GOVT SECURITIES RECORD 218% OVER-SUBSCRIPTION
By Babajide Komolafe
Demand for government securities exceeded supply by 218 per cent with investors demanding for higher interest rate. Last week, Central Bank of Nigeria (CBN) offered N149.650 billion worth of three variant of fresh securities (primary market bills).
Investors however demanded for N476.86 billion worth of bills. But the apex bank sold only N149.650 billion due to demand for higher interest rate by investors.
Investors demanded for rates as high as 19 per cent while the highest rate offered by the apex bank was 15.55 per cent.
Further analysis showed that for the 91 Days bills, total public subscription was N59.33 billion, while the CBN offered N49.65 billion and sold N44.650. Interest rate demanded by investors ranged from 14 to 16.44 per cent, while the CBN offered 14.8 per cent.
For the 182 days bills, total public subscription was N157.160 billion while the CBN offered N50 billion and sold N20 billion. Investors demanded for interest rates ranging from 15 to 17.32 per cent while the apex bank offered 15.5 per cent.

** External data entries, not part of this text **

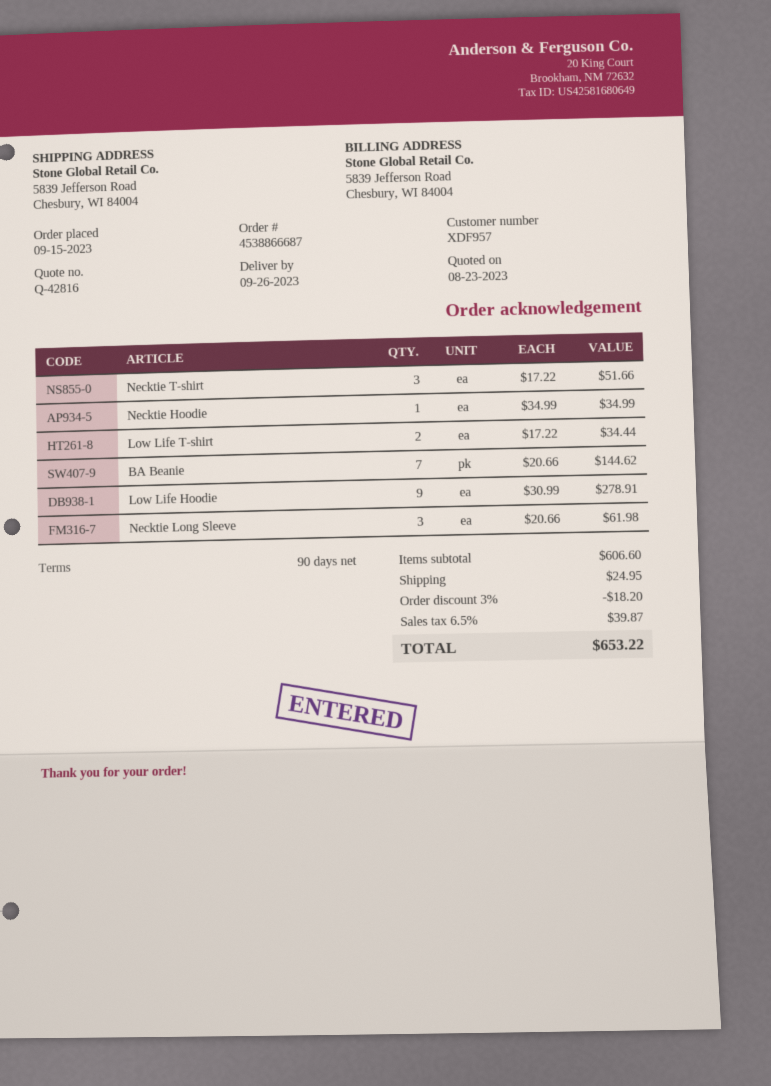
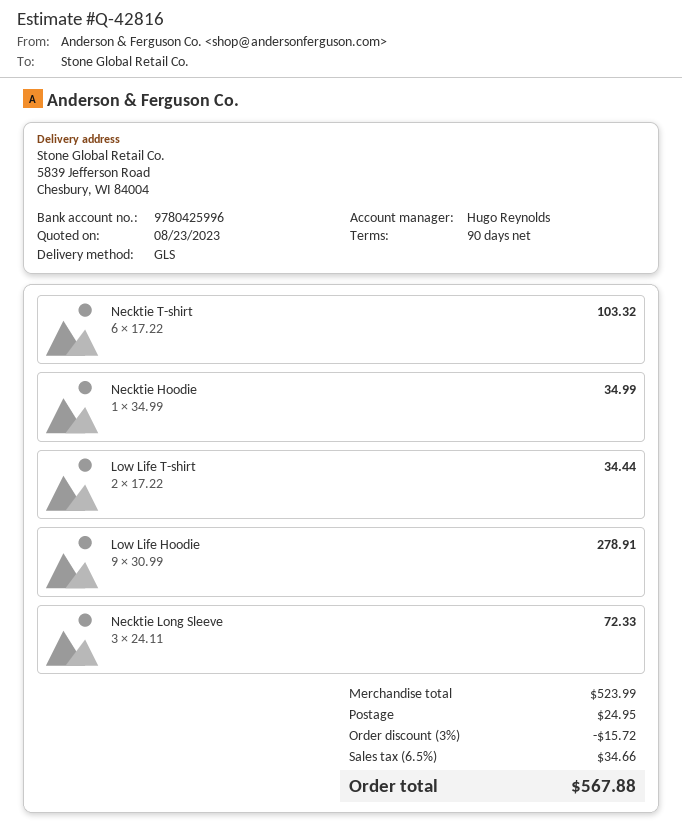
Necktie T-shirt: 3 x 17.22 = 51.66 -> 6 x 17.22 = 103.32
BA Beanie: 7 x 20.66 = 144.62 -> none
Necktie Long Sleeve: 3 x 20.66 = 61.98 -> 3 x 24.11 = 72.33
subtotal: 606.60 -> 523.99
discount: 3% = 18.20 -> 3% = 15.72
tax: 6.5% = 39.87 -> 6.5% = 34.66
total: 653.22 -> 567.88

The 364 days bills, recorded the highest total public subscription of N260.370 billion. The CBN offered N50 billion and sold N85 billion. Interest rates demanded by investors ranged from 14.5 to 19 per cent while the apex bank offered 15.55 per cent. On the other hand the apex bank repaid N149.650 billion worth of bills that matured last week.
This notwithstanding, the interbank money market experienced scarcity of funds (liquidity), with net amount of funds in the market dropping N34.467 billion to minus N9.647 billion. Analysis of market liquidity indicated that some banks had idle funds of N74.419 billion while some deposited N24.1 billion with the CBN.
However, some banks borrowed N108.166 billion from the apex bank to mitigate shot-fall in their liquidity position. The decline in market liquidity expectedly pushed up cost of funds, as interbank interest rates rose slightly during the week.
Interest rate on Call, 7-Days and 30-Days lending rose to 15.54, 16.00 and 16.57 per cent from 15.35, 15.71 and 16.12 per cent respectively.